THE avoidance behavior associated with aggressive obsessions consist in limiting exposure to places, situations, people or objects that could trigger violent thoughts.

We report some examples of common avoidance behaviors for people who are afraid of killing or damaging other people:

  • Eliminate all “weapons” from the house, such as pointed objects, blunt objects, poisonous chemicals, strings, pistols, etc.
  • Maintain excessive control over your body (remaining excessively rigid) when you have people around.
  • Keep your hands in your pocket or away from other people.
  • Delegate the responsibility for the preparation of food to other people.
  • Avoid sex, intimacy, and other situations that involve physical vulnerability.
  • Avoid taking care of children alone and the related responsibilities.
  • Avoid remaining alone with children, pets, elderly people or other vulnerable subjects.
  • Avoid television shows or newspaper articles that deal with violent themes.
  • Avoid the police, the carabinieri and the security staff.
  • Avoid physical contact with others, particularly in the neck area (avoiding hugs or touches of the neck).
  • Avoid fear or horror movies.
  • Avoid handling knives, scissors, blades.

The treatment of aggressive obsessions It is based on the development of a new relationship with these unwanted and intrusive thoughts.

The patient must understand how these thoughts are neither dangerous nor indicators of what will happen in the future or that may have happened.

Less importance is given to intrusive thoughts/impulses and less sense of guilt and fear people experience when obsessions present themselves, the easier it will be that disdaling behaviors are not implemented (rituals and avoidance) that feed and keep the problem alive.

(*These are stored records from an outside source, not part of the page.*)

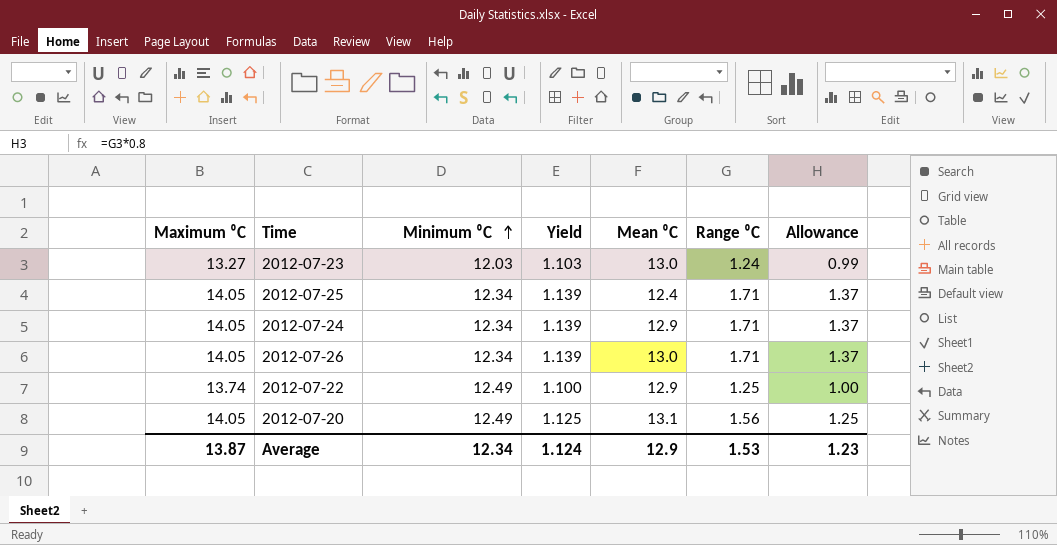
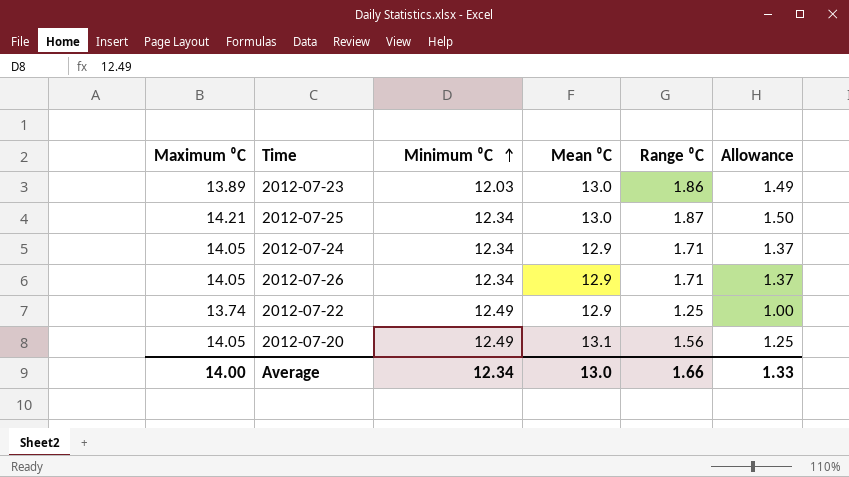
column Yield | formula: [Maximum ⁰C] / [Minimum ⁰C] -> none
2012-07-23 | Maximum ⁰C: 13.27 -> 13.89
2012-07-23 | Range ⁰C: 1.24 -> 1.86
2012-07-23 | Allowance: 0.99 -> 1.49
2012-07-25 | Maximum ⁰C: 14.05 -> 14.21
2012-07-25 | Mean ⁰C: 12.4 -> 13.0
2012-07-25 | Range ⁰C: 1.71 -> 1.87
2012-07-25 | Allowance: 1.37 -> 1.50
2012-07-26 | Mean ⁰C: 13.0 -> 12.9
Average | Maximum ⁰C: 13.87 -> 14.00
Average | Mean ⁰C: 12.9 -> 13.0
Average | Range ⁰C: 1.53 -> 1.66
Average | Allowance: 1.23 -> 1.33

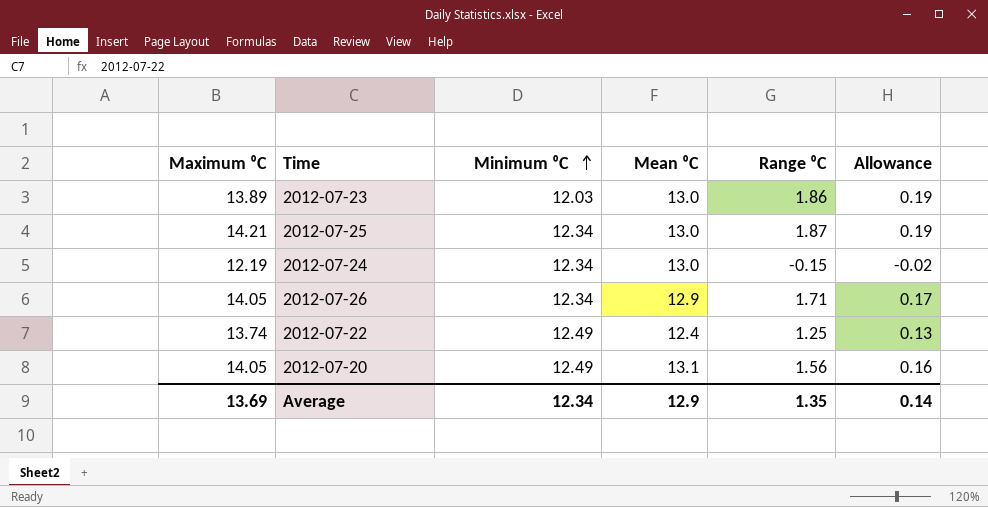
column Allowance | formula: [Range ⁰C] * 0.8 -> [Range ⁰C] * 0.1
2012-07-24 | Maximum ⁰C: 14.05 -> 12.19
2012-07-24 | Mean ⁰C: 12.9 -> 13.0
2012-07-24 | Range ⁰C: 1.71 -> -0.15
2012-07-22 | Mean ⁰C: 12.9 -> 12.4
Average | Maximum ⁰C: 14.00 -> 13.69
Average | Mean ⁰C: 13.0 -> 12.9
Average | Range ⁰C: 1.66 -> 1.35
Average | Allowance: 1.33 -> 0.14

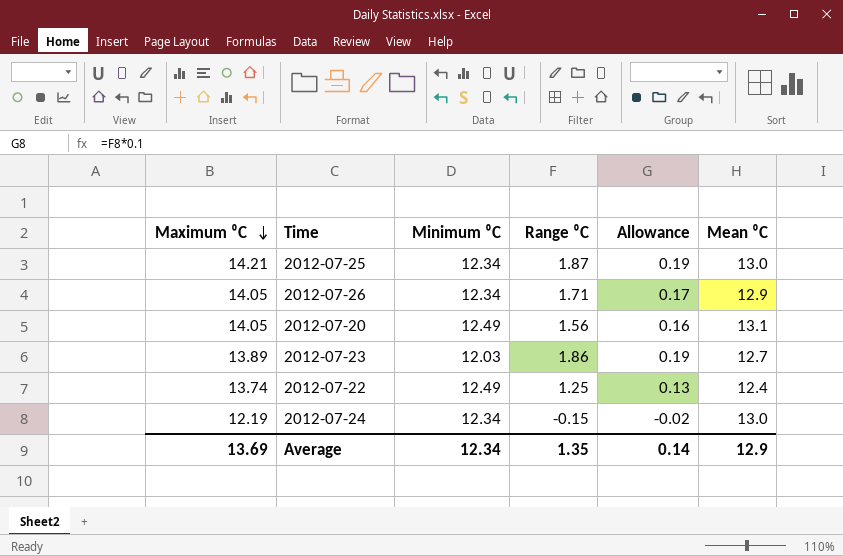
row order: Minimum ⁰C ascending -> Maximum ⁰C descending
column Mean ⁰C | position: 4 -> 6
2012-07-23 | Mean ⁰C: 13.0 -> 12.7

Cognitive-behavioral therapy aims precisely to this goal and usually gives relief from the symptoms over a few months of treatment, even if it is normal that they may want from 6 to 12 months of treatment to obtain significant results.

Recommended readings

  • First chapter of the volume win the obsessions of Gabriele Melli
  • Information booklet of the International OCD Foundation (in Italian)
  • Obsessive-compulsive disorder
  • Various types of obsessions
  • Obsessions of homosexuality
  • Post-partum aggressive/sexual obsessions
  • Obsessions on their couple relationship
Kyle Muller
About the author
Dr. Kyle Muller
Dr. Kyle Mueller is a Research Analyst at the Harris County Juvenile Probation Department in Houston, Texas. He earned his Ph.D. in Criminal Justice from Texas State University in 2019, where his dissertation was supervised by Dr. Scott Bowman. Dr. Mueller's research focuses on juvenile justice policies and evidence-based interventions aimed at reducing recidivism among youth offenders. His work has been instrumental in shaping data-driven strategies within the juvenile justice system, emphasizing rehabilitation and community engagement.